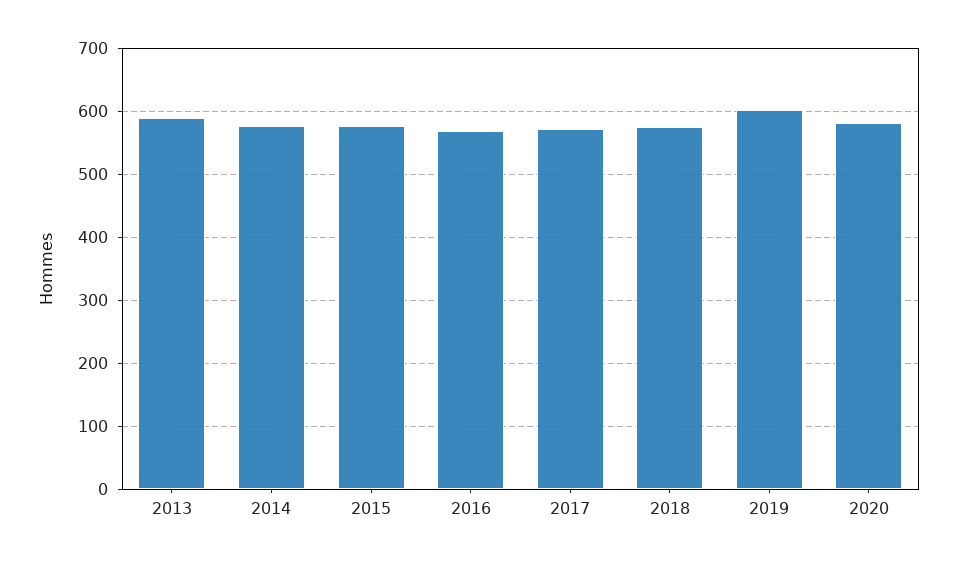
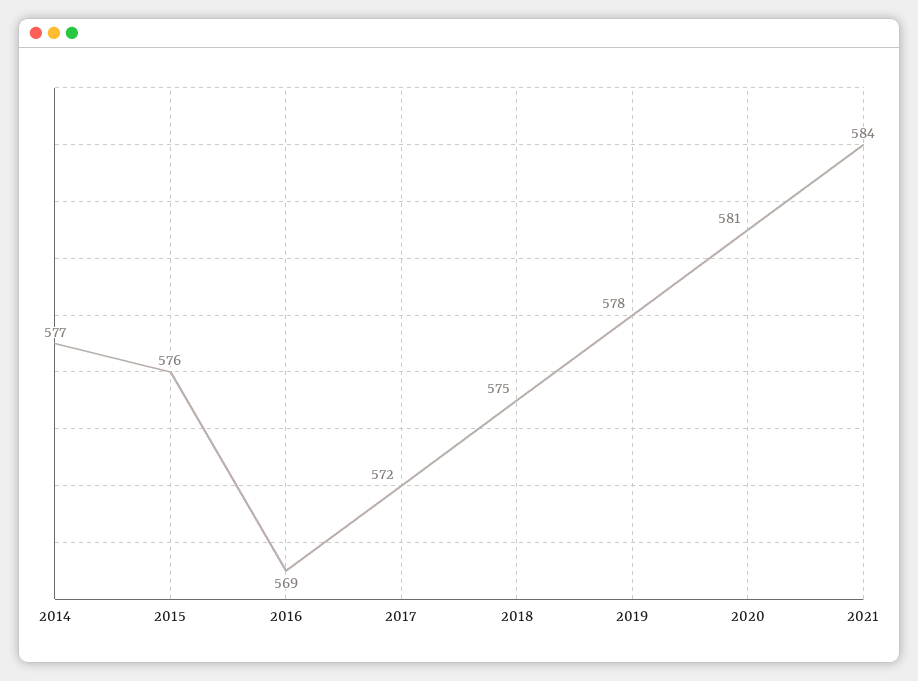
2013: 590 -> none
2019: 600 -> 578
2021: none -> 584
------------------------------
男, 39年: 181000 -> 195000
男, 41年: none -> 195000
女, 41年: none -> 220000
------------------------------
**Aim of the task:** Could you return all lines from the records that include the word "none"?

**Answer box:**
2013: 590 -> none
2021: none -> 584
男, 41年: none -> 195000
女, 41年: none -> 220000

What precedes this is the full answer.